After getting so far in the weeds I couldn’t see the sky anymore, I grabbed my copy of Elizabeth Pantley’s The No Cry Discipline Solution.

I’m feeling much better now. A bit of perspective, a few new techniques, some reinforcement for our AP style, and a welcome reminder that all the stuff I used to do was very well grounded in child development and therefore might work again.

Sigh. Pantley brought some welcome help for our sleep issues (not a solution, by any stretch, but some help) and is now my new best friend for getting back to teaching and away from yelling. She might just be my Valentine this year.

Okay, that’s it.

Attention ants: Stop it. I know it’s warm in here, I know it’s dry in here. I don’t want you in here. Stop it before I run out of Biokleen spray, because its replacement is decidedly less pleasant for all of us.
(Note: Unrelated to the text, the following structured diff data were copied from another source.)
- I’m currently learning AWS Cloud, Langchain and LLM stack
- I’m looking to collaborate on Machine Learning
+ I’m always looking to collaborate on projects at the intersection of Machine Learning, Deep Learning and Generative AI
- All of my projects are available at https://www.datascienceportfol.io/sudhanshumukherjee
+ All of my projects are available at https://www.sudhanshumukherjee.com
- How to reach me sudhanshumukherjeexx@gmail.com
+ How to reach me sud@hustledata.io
Attention interest rates: Stop it. Fucking settle around the low 5s and stop. For fuck’s sake. We’re trying to fix an economy here, and you’re not helping. Greedy fucking bank jerks who stole our 401ks. Stop, stop, stop. Just lend everyone nice some money and quit trying to turn 2005 profits. Stop it stop it stop it.
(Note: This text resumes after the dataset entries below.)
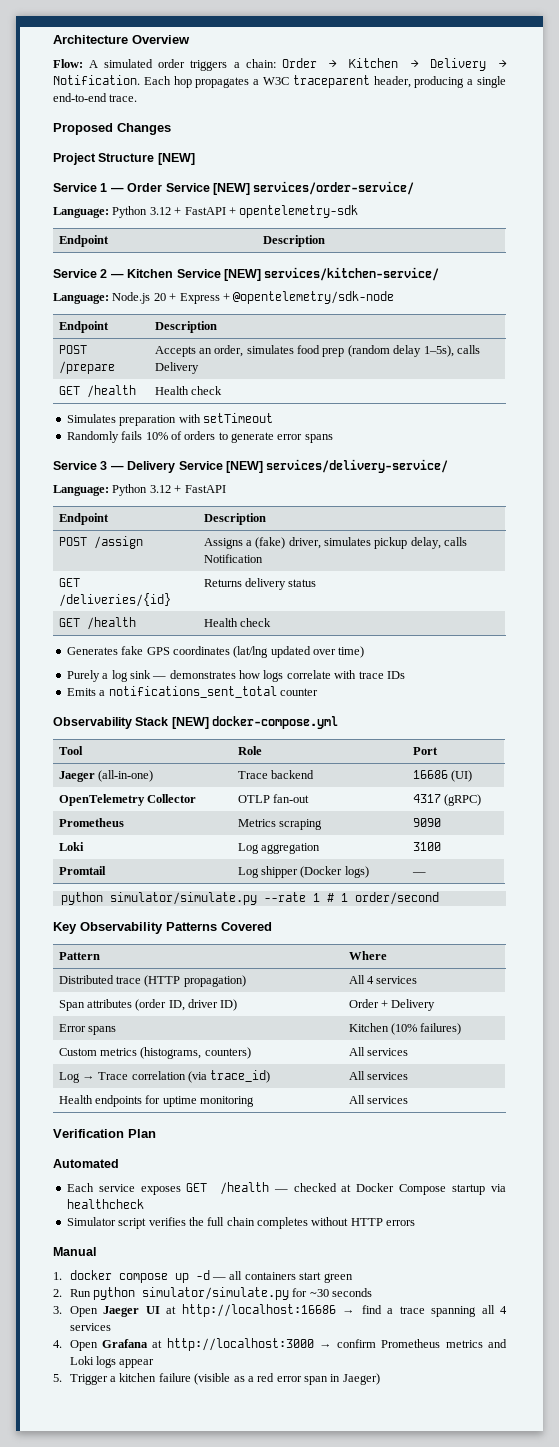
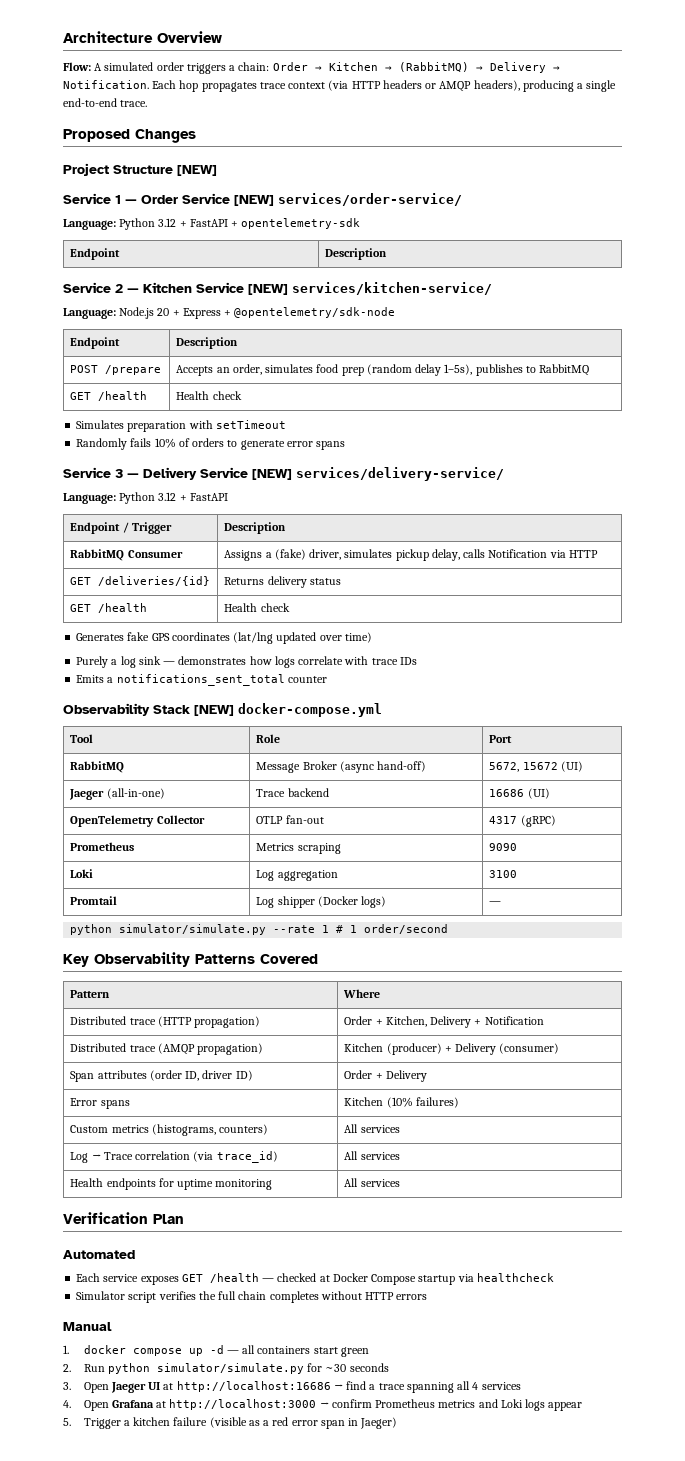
- Flow: A simulated order triggers a chain: Order → Kitchen → Delivery → Notification.
+ Flow: A simulated order triggers a chain: Order → Kitchen → (RabbitMQ) → Delivery → Notification.
- Each hop propagates a W3C traceparent header, producing a single end-to-end trace.
+ Each hop propagates trace context (via HTTP headers or AMQP headers), producing a single end-to-end trace.
- POST /prepare | Accepts an order, simulates food prep (random delay 1–5s), calls Delivery
+ POST /prepare | Accepts an order, simulates food prep (random delay 1–5s), publishes to RabbitMQ
  Service 3 — Delivery Service [NEW] services/delivery-service/
  Language: Python 3.12 + FastAPI
- Endpoint | Description
- POST /assign | Assigns a (fake) driver, simulates pickup delay, calls Notification
+ Endpoint / Trigger | Description
+ RabbitMQ Consumer | Assigns a (fake) driver, simulates pickup delay, calls Notification via HTTP
+ RabbitMQ | Message Broker (async hand-off) | 5672, 15672 (UI)
- Distributed trace (HTTP propagation) | All 4 services
+ Distributed trace (HTTP propagation) | Order + Kitchen, Delivery + Notification
+ Distributed trace (AMQP propagation) | Kitchen (producer) + Delivery (consumer)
Attention toddler: Keep up what you’re doing, boy. We’re having a great month. You’re doing very well. Nice effort on the friendliness, the compromising, and the listening. You’re a fine and decent human. Keep up the good work.

Attention early morning freight trains: Stop it. You don’t need the horn. Nobody on the planet could miss the blinking lights and dinging bells and dropped crossing arm. Stop honking your horn at 4am already.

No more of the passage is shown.